(Items from a dataset)
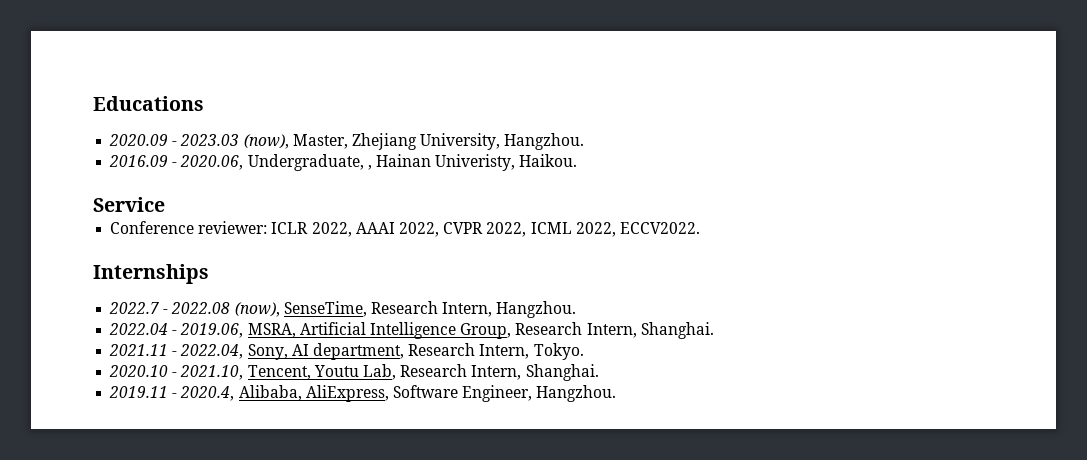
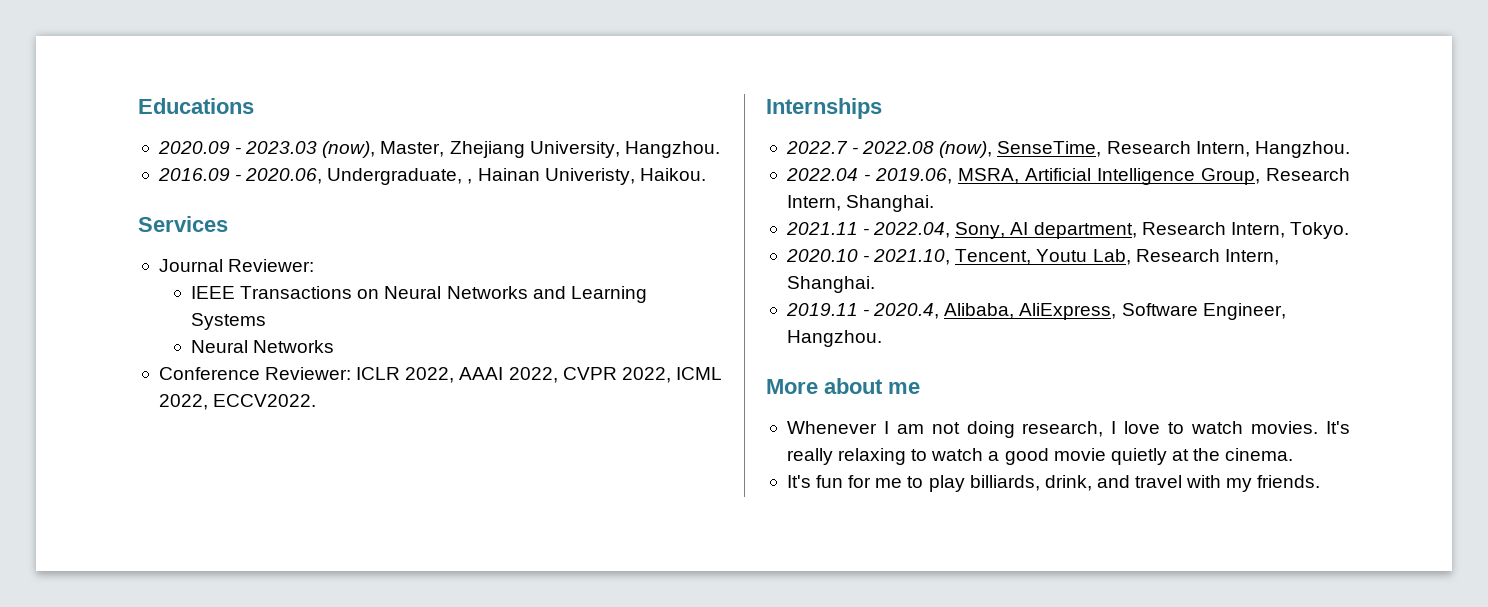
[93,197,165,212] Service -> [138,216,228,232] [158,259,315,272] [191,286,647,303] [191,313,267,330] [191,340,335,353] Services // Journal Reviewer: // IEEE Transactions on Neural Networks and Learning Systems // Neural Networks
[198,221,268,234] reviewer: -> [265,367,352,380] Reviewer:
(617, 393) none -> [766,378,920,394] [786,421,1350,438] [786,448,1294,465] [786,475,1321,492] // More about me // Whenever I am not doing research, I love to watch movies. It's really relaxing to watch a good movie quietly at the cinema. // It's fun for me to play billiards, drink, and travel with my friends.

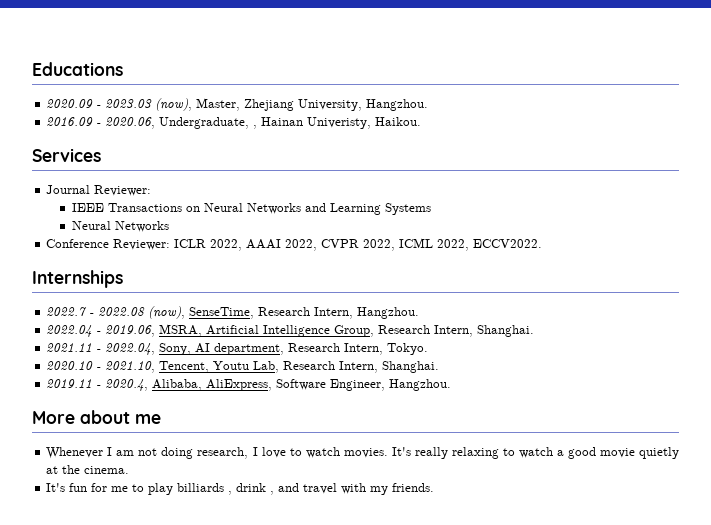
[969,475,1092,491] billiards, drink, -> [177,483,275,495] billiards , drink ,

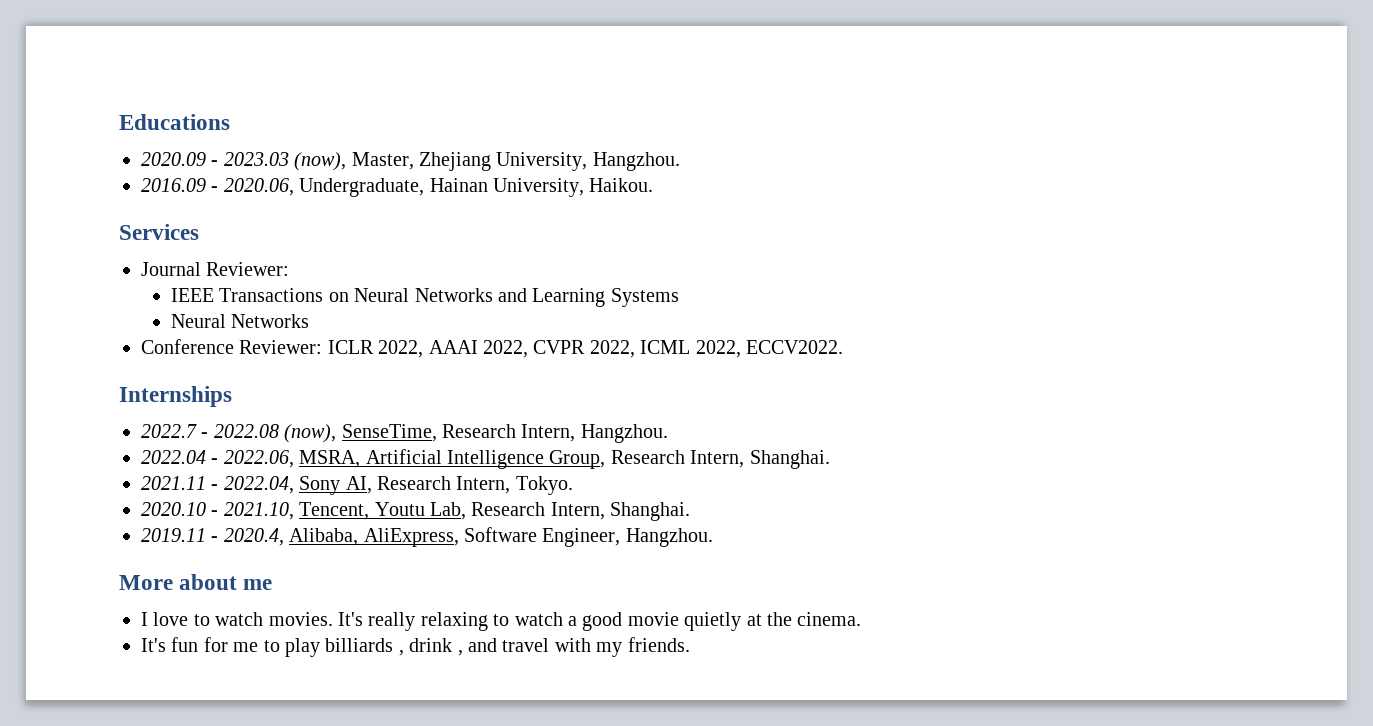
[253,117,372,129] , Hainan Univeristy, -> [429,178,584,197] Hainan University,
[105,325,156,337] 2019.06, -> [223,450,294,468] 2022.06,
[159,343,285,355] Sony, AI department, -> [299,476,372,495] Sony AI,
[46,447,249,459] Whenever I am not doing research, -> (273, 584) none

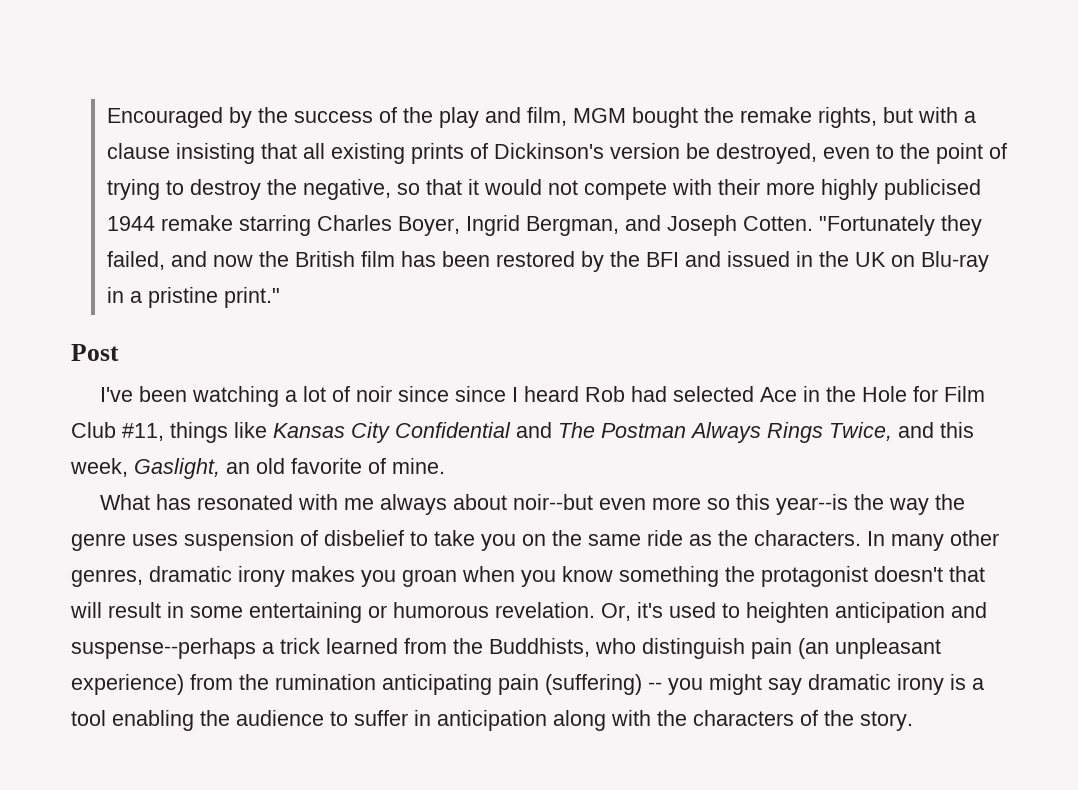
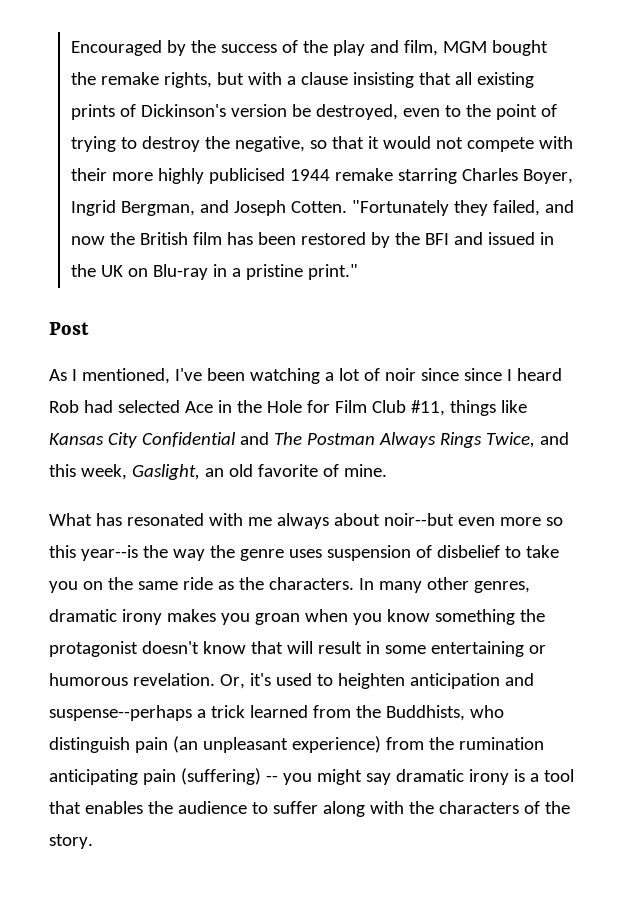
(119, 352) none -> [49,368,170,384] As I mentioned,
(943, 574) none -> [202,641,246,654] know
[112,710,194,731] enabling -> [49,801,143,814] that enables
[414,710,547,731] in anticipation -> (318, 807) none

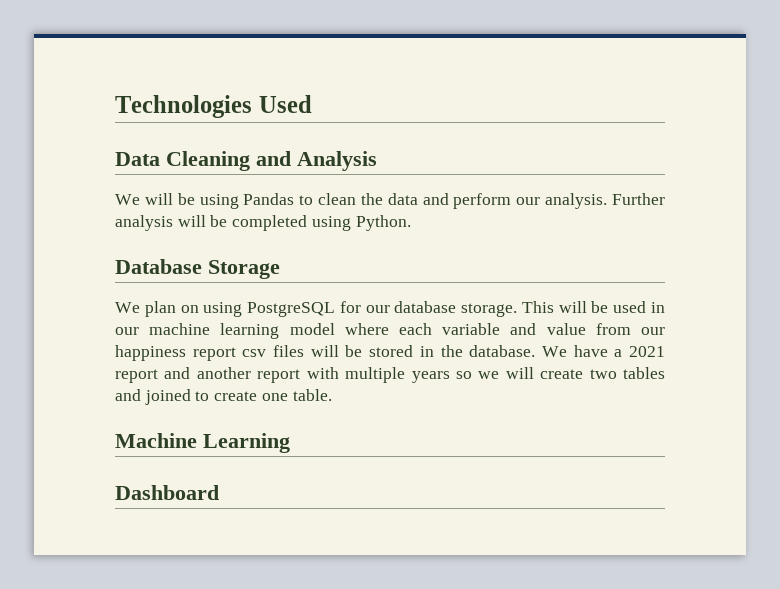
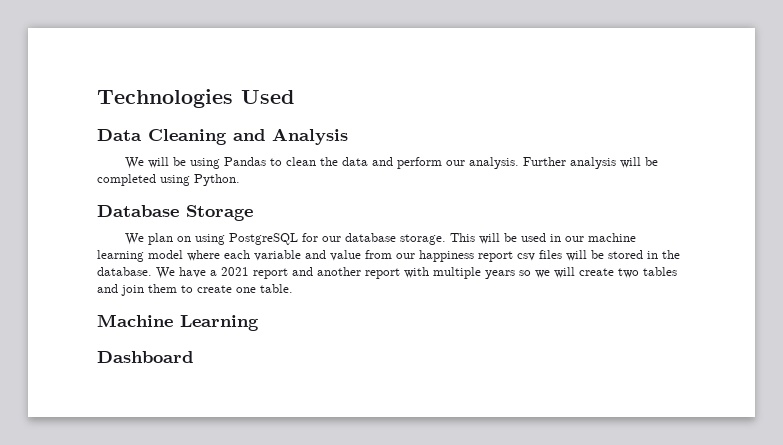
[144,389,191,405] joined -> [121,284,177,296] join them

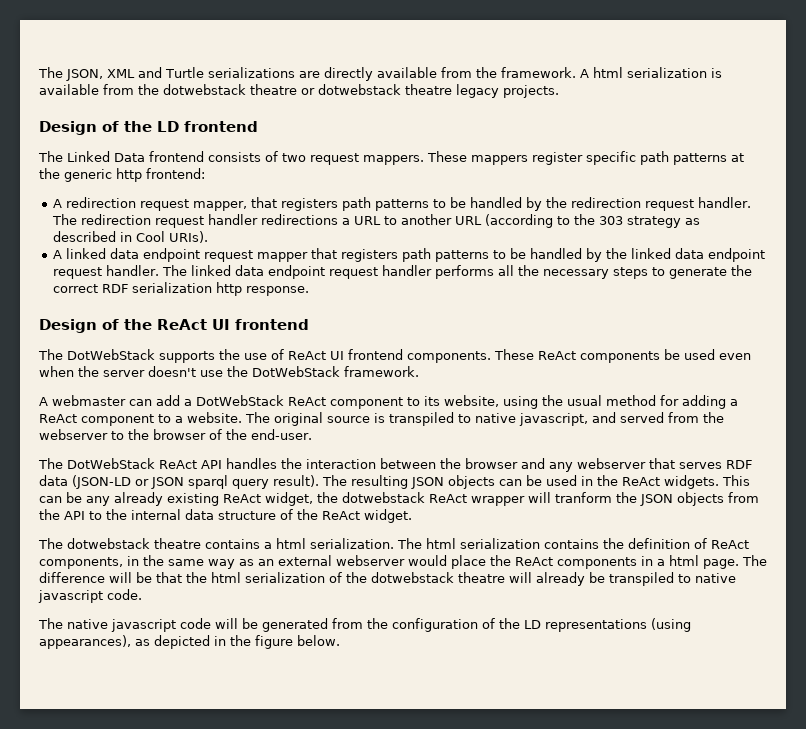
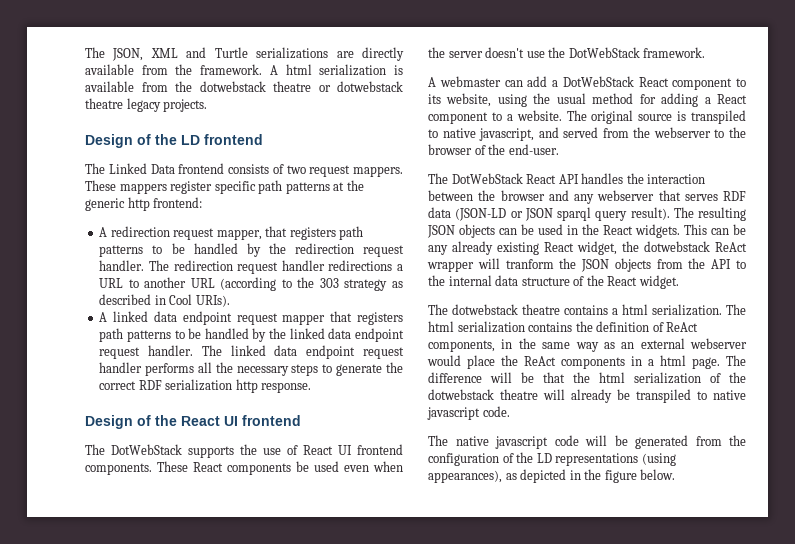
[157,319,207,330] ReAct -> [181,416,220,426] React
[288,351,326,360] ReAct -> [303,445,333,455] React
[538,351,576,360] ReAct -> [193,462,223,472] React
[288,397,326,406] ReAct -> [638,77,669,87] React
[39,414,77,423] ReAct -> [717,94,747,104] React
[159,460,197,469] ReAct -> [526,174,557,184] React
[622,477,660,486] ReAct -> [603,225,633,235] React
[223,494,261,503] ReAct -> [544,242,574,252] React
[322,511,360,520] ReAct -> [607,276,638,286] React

Your instructions:
The reply must consist of the records, repeated exactly, minus any images.

Task solution:
[93,197,165,212] Service -> [138,216,228,232] [158,259,315,272] [191,286,647,303] [191,313,267,330] [191,340,335,353] Services // Journal Reviewer: // IEEE Transactions on Neural Networks and Learning Systems // Neural Networks
[198,221,268,234] reviewer: -> [265,367,352,380] Reviewer:
(617, 393) none -> [766,378,920,394] [786,421,1350,438] [786,448,1294,465] [786,475,1321,492] // More about me // Whenever I am not doing research, I love to watch movies. It's really relaxing to watch a good movie quietly at the cinema. // It's fun for me to play billiards, drink, and travel with my friends.

[969,475,1092,491] billiards, drink, -> [177,483,275,495] billiards , drink ,

[253,117,372,129] , Hainan Univeristy, -> [429,178,584,197] Hainan University,
[105,325,156,337] 2019.06, -> [223,450,294,468] 2022.06,
[159,343,285,355] Sony, AI department, -> [299,476,372,495] Sony AI,
[46,447,249,459] Whenever I am not doing research, -> (273, 584) none

(119, 352) none -> [49,368,170,384] As I mentioned,
(943, 574) none -> [202,641,246,654] know
[112,710,194,731] enabling -> [49,801,143,814] that enables
[414,710,547,731] in anticipation -> (318, 807) none

[144,389,191,405] joined -> [121,284,177,296] join them

[157,319,207,330] ReAct -> [181,416,220,426] React
[288,351,326,360] ReAct -> [303,445,333,455] React
[538,351,576,360] ReAct -> [193,462,223,472] React
[288,397,326,406] ReAct -> [638,77,669,87] React
[39,414,77,423] ReAct -> [717,94,747,104] React
[159,460,197,469] ReAct -> [526,174,557,184] React
[622,477,660,486] ReAct -> [603,225,633,235] React
[223,494,261,503] ReAct -> [544,242,574,252] React
[322,511,360,520] ReAct -> [607,276,638,286] React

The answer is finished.